>>>

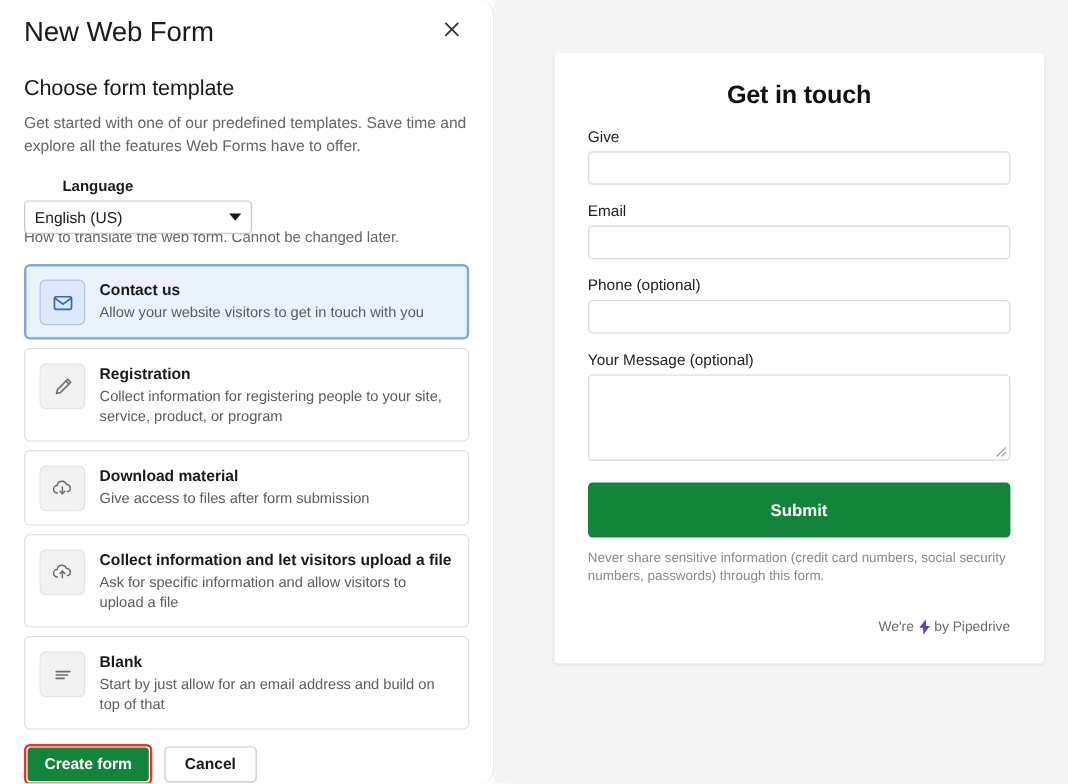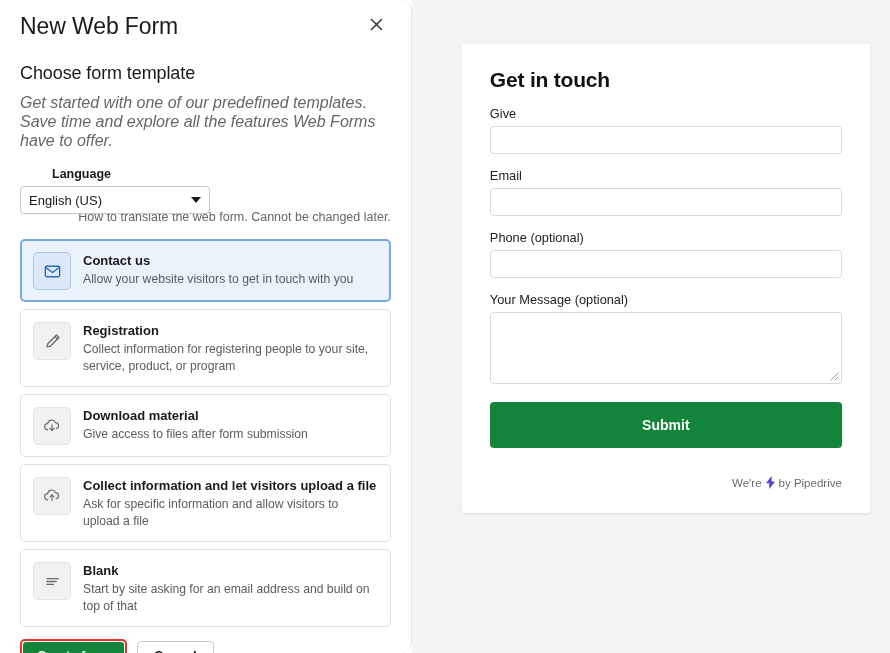"Get in touch" .preview-title { text-align: none -> center }
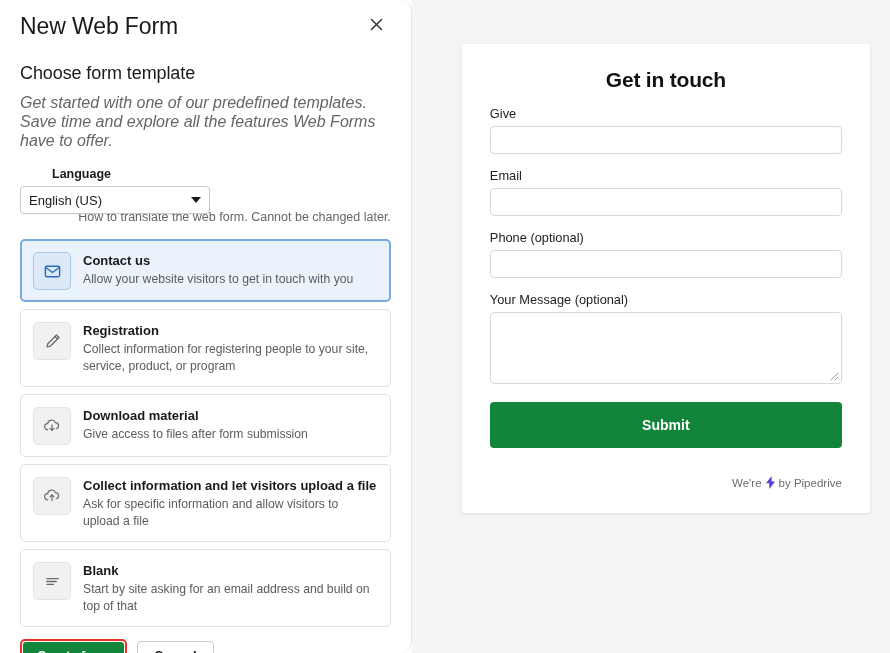"Get started with one of" .section-desc { font-size: 16px -> 13px; font-style: italic -> none }
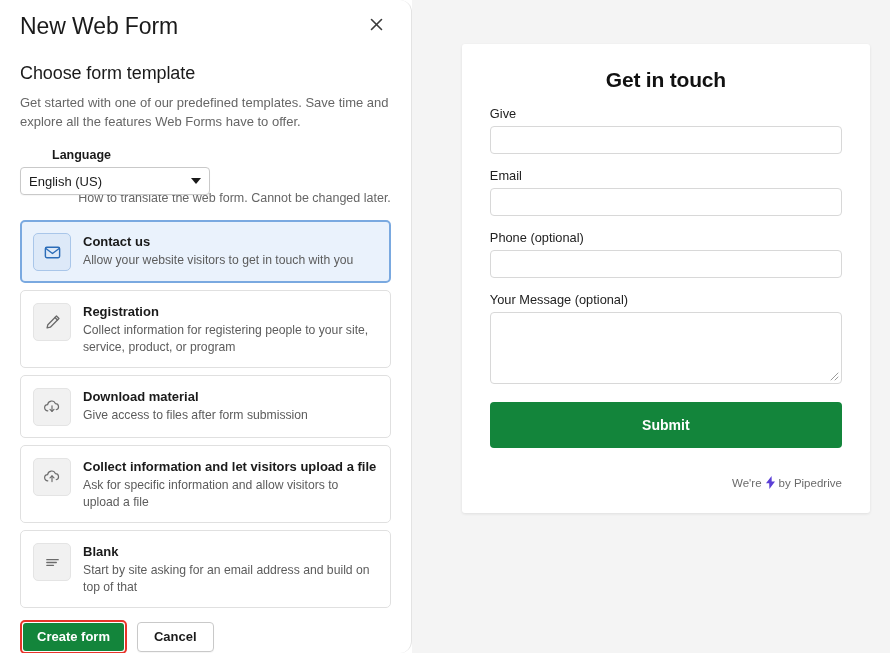"How to translate the web" .hint { text-align: right -> none }
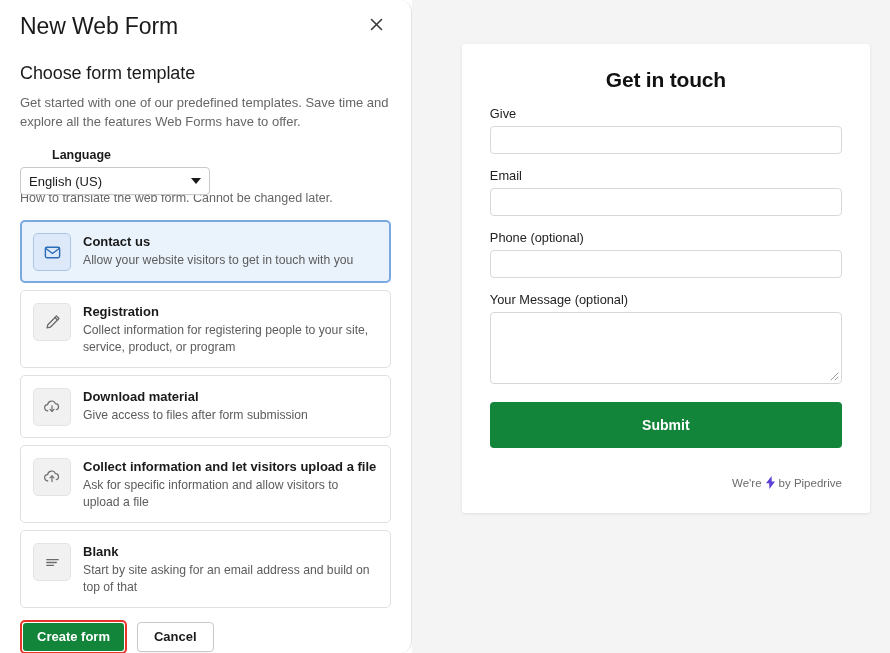"Never share sensitive information" div.pv-note { html: none -> <div>Never share sensitive information (credit card numbers, social security numbers, passwords) through this form.</div> }
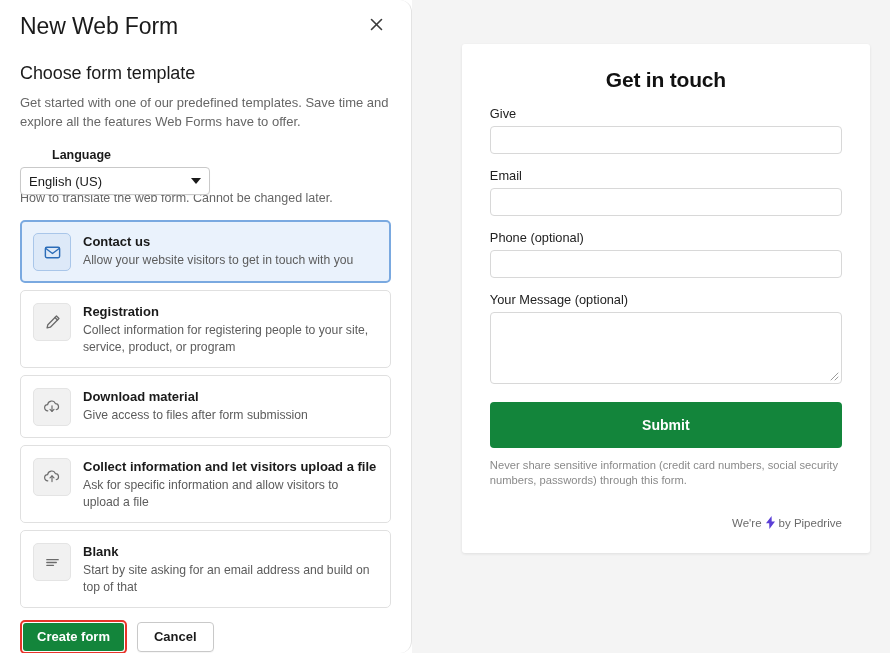"Start by site asking for" span.tpl-desc { text: site asking -> just allow }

<<<

> PROBLEM DESCRIPTION
To answer, repeat exactly the lines from the line containing "to translate the" through the last line of the data above, leaving out all pictures.

> EXERCISE RESULT
"How to translate the web" .hint { text-align: right -> none }
"Never share sensitive information" div.pv-note { html: none -> <div>Never share sensitive information (credit card numbers, social security numbers, passwords) through this form.</div> }
"Start by site asking for" span.tpl-desc { text: site asking -> just allow }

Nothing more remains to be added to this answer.